Cissonius (also Cisonius) is an epithet of the Roman god Mercury recorded in Latin votive inscriptions of the Gallo-Roman period. It is among the native surnames of Mercury that recur at several sites in the western provinces, with dedications concentrated in Germania Superior and the neighbouring parts of Gallia Belgica, Germania Inferior and Raetia. Most texts pair the name with Mercury as Mercurius Cissonius, although in a few dedications Cissonius is invoked without Mercury. The name is attested only in inscriptions, and its meaning is disputed.

== Name ==
The name occurs in the forms Cissonius and Cisonius. Jan de Vries also noted a variant Cessonius.

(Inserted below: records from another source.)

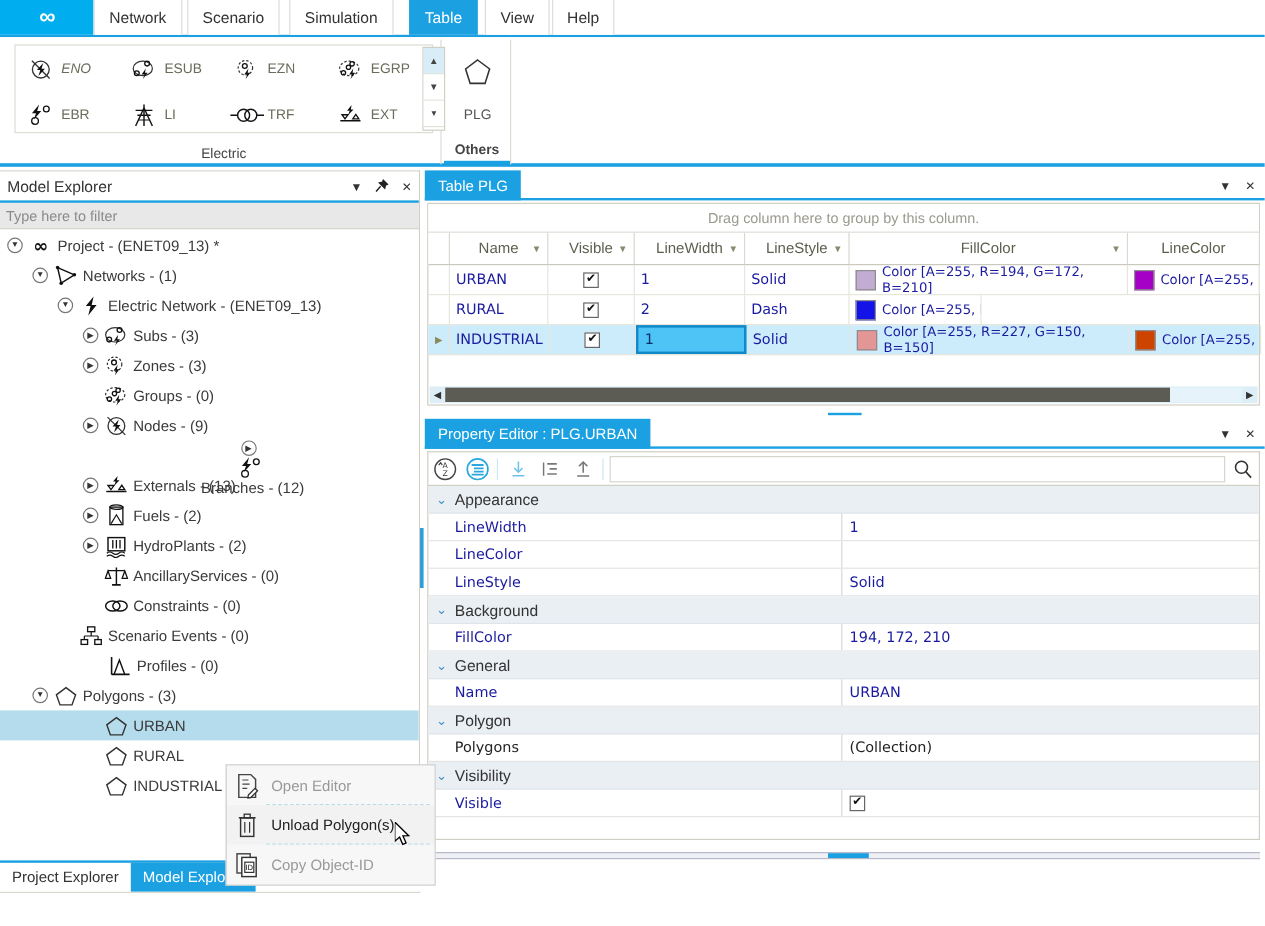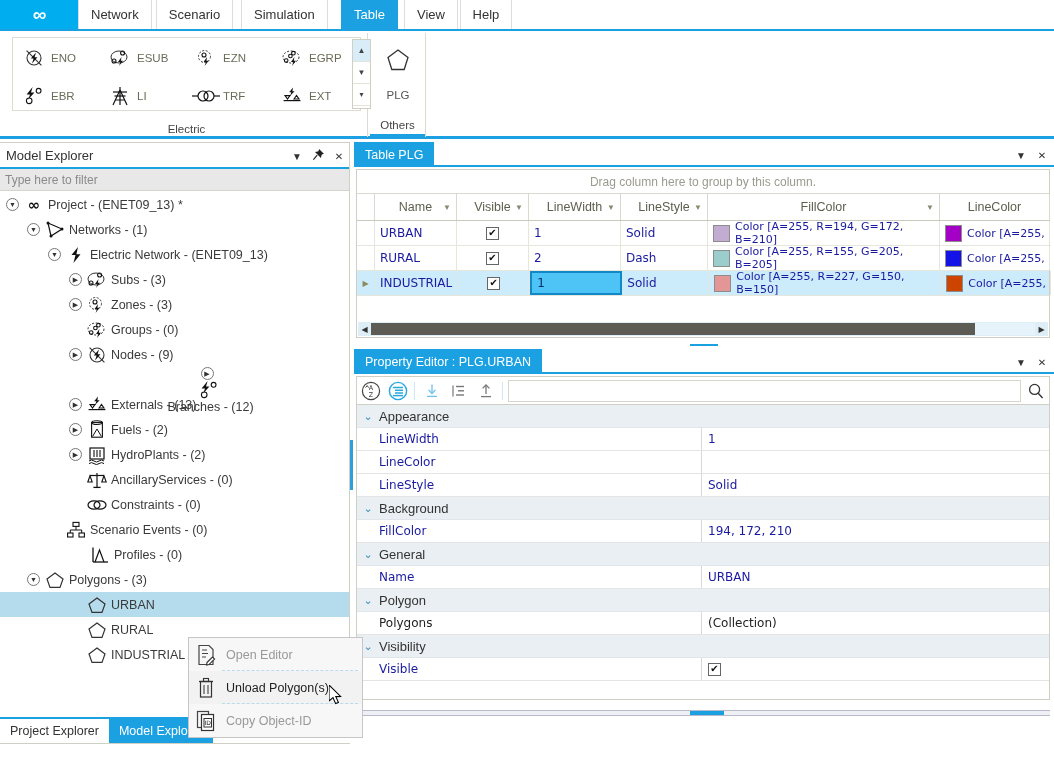--- a/index.html
+++ b/index.html
@@ -74,20 +74,21 @@
   .big-btn {
     position: absolute; left: 0; top: 4px; width: 56px; height: 74px;
     display: flex; flex-direction: column; align-items: center; justify-content: center;
     font-size: 11.5px; color: #555;
   }
   .big-btn .lbl { margin-top: 14px; }
   .others-cap {
     position: absolute; bottom: 0px; left: 0; right: 0; text-align: center;
     font-size: 11.5px; color: #444; padding-bottom: 3px;
     border-bottom: 3px solid #1ba1e2;
+    font-weight: bold;
   }
 
   
   .left-panel {
     position: absolute; left: 0; top: 142px; width: 350px; height: 602px;
     background: #ffffff; border: 1px solid #cfcfc4; border-left: 0;
   }
   .panel-head {
     position: relative; height: 26px; background: #fff;
     border-bottom: 2px solid #1ba1e2;
@@ -285,21 +286,21 @@
           <span>Help</span>
         </div>
       </div>
   </div>
 
   <div class="ribbon-body">
 
     <div class="ribbon-group rg-electric">
       <div class="rg-inner">
         <div id="electric-items-host">
-            <div class="ic-item" style="left: 6px; top: 6px;">
+            <div class="ic-item" style="left: 6px; top: 6px; font-style: italic;">
               <span class="glyph">
                 <svg width="20" height="20" viewBox="0 0 20 20">
                   <circle cx="10" cy="10" r="7" fill="none" stroke="#333" stroke-width="1.1"></circle>
                   <line x1="2.6" y1="2.6" x2="17.4" y2="17.4" stroke="#333" stroke-width="1.1"></line>
                   <path d="M12 4.6 L6.8 10.4 L9.6 10.4 L8 15.4 L13.4 9.2 L10.6 9.2 Z" fill="#111"></path>
                 </svg>
               </span>
               <span class="lbl">ENO</span>
             </div>
             <div class="ic-item" style="left: 92px; top: 6px;">
@@ -776,24 +777,20 @@
             </div>
             <div class="gr-cell center" style="flex: 0 0 72px;">
               <span class="chk">✔</span>
             </div>
             <div class="gr-cell" style="flex: 0 0 92px;">
               <span>2</span>
             </div>
             <div class="gr-cell" style="flex: 0 0 87px;">
               <span>Dash</span>
             </div>
-            <div class="gr-cell" style="flex: 0 0 232px;">
-              <span class="swatch" style="background: rgb(155, 205, 205);"></span>
-              <span style="font-size: 11px;">Color [A=255, R=155, G=205, B=205]</span>
-            </div>
             <div class="gr-cell" style="flex: 0 0 110px; overflow: hidden;">
               <span class="swatch" style="background: rgb(19, 19, 232);"></span>
               <span style="font-size: 11px; white-space: nowrap;">Color [A=255, R.</span>
             </div>
           </div>
           <div class="grid-row sel">
             <div class="gr-cell center" style="flex: 0 0 18px;">
               <span class="indicator">▶</span>
             </div>
             <div class="gr-cell" style="flex: 0 0 82px;">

The meaning of the name is disputed. Jean-Jacques Hatt derived it from Gaulish *cissum ('carriage'), which would present Mercury as a god of carters. Xavier Delamarre instead connected the name with Gaulish *sounos ('sleep, dream') and tentatively analysed it as *cit-souno- ('bringing dreams'), while marking the derivation as uncertain. Jan de Vries noted that many of Mercury's native surnames remain obscure and that some do not look Celtic at all. (Note: The same name-form is common as a Roman personal name, the gentilicium Cissonius and the cognomen Cisso being widely attested on funerary inscriptions in Italy and the western provinces. Delamarre groups the divine surname with these personal names under the same formation.)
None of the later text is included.